## Your objective
The reply must consist of one number: how many lines of the data include the word "ALSO".

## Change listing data
___
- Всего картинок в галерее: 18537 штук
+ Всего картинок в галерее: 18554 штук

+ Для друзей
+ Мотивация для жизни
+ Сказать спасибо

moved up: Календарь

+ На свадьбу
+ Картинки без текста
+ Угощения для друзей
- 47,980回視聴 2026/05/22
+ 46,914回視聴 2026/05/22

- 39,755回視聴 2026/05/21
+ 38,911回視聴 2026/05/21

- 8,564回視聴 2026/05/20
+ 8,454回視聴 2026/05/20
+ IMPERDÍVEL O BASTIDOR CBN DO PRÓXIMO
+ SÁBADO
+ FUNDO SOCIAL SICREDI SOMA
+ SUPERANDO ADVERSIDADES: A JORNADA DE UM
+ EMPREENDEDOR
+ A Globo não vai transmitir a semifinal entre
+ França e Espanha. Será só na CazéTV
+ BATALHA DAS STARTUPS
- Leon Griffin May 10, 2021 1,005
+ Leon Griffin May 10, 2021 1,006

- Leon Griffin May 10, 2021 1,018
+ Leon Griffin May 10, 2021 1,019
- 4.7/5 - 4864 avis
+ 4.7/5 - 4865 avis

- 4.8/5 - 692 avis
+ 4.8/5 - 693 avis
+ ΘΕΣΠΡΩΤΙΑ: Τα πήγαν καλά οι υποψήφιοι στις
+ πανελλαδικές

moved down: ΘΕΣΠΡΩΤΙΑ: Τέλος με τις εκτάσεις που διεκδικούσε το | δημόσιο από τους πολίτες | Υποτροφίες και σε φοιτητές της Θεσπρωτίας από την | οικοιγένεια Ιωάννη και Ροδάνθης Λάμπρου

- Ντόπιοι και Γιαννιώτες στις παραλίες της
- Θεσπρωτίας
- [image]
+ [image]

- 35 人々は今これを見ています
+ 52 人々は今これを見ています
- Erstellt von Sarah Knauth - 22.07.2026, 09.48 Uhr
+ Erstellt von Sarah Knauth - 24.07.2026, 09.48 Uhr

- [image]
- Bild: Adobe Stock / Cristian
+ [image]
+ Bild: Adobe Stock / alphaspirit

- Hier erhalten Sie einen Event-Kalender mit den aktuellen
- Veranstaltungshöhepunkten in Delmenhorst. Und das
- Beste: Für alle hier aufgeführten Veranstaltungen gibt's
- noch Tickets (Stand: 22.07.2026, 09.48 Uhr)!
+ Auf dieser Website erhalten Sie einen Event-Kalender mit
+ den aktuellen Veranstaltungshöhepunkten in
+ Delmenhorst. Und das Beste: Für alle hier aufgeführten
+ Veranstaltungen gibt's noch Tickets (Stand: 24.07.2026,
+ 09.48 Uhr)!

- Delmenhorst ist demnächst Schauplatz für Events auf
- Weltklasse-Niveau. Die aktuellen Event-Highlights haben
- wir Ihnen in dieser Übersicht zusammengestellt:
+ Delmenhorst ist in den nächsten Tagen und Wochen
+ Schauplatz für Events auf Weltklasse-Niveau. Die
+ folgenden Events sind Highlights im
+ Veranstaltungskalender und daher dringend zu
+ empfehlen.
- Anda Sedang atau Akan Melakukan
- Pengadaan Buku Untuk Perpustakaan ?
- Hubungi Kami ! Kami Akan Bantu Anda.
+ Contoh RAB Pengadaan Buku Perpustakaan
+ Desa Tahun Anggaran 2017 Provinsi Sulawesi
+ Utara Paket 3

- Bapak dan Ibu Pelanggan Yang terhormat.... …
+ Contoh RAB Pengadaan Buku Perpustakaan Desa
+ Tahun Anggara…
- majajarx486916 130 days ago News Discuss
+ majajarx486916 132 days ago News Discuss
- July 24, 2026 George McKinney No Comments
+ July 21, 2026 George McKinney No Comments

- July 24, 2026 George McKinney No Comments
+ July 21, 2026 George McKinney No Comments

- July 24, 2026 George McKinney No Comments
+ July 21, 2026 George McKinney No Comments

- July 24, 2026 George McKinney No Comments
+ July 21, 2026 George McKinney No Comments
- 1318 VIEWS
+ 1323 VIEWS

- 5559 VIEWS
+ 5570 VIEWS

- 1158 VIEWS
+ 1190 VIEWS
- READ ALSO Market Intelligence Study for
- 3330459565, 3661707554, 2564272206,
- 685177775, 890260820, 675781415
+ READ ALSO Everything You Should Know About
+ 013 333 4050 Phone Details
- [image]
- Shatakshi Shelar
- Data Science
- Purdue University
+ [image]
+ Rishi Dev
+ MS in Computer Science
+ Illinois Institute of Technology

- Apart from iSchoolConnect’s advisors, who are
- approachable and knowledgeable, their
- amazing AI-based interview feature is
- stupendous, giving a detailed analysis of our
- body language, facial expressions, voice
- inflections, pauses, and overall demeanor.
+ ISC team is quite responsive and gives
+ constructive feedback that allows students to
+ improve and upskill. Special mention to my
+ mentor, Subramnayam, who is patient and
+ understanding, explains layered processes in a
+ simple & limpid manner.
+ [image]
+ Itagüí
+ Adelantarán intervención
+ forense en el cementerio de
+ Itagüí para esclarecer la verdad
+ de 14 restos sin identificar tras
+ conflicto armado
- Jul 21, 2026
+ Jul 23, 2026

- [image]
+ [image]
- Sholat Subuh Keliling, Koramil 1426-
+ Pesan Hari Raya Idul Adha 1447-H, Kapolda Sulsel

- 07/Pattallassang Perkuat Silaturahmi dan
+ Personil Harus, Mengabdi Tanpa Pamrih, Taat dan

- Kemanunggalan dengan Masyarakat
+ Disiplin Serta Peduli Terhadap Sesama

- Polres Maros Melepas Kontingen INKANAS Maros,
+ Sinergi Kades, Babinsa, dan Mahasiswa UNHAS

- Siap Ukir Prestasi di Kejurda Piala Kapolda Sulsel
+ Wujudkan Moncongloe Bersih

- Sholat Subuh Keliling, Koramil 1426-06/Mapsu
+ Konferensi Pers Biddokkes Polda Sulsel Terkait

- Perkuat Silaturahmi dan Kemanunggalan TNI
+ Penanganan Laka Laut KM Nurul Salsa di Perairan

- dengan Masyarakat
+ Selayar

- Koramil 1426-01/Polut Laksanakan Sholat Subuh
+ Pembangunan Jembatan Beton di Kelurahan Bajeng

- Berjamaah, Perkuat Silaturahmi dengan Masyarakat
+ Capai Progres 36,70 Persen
___
## Output of the exercise
2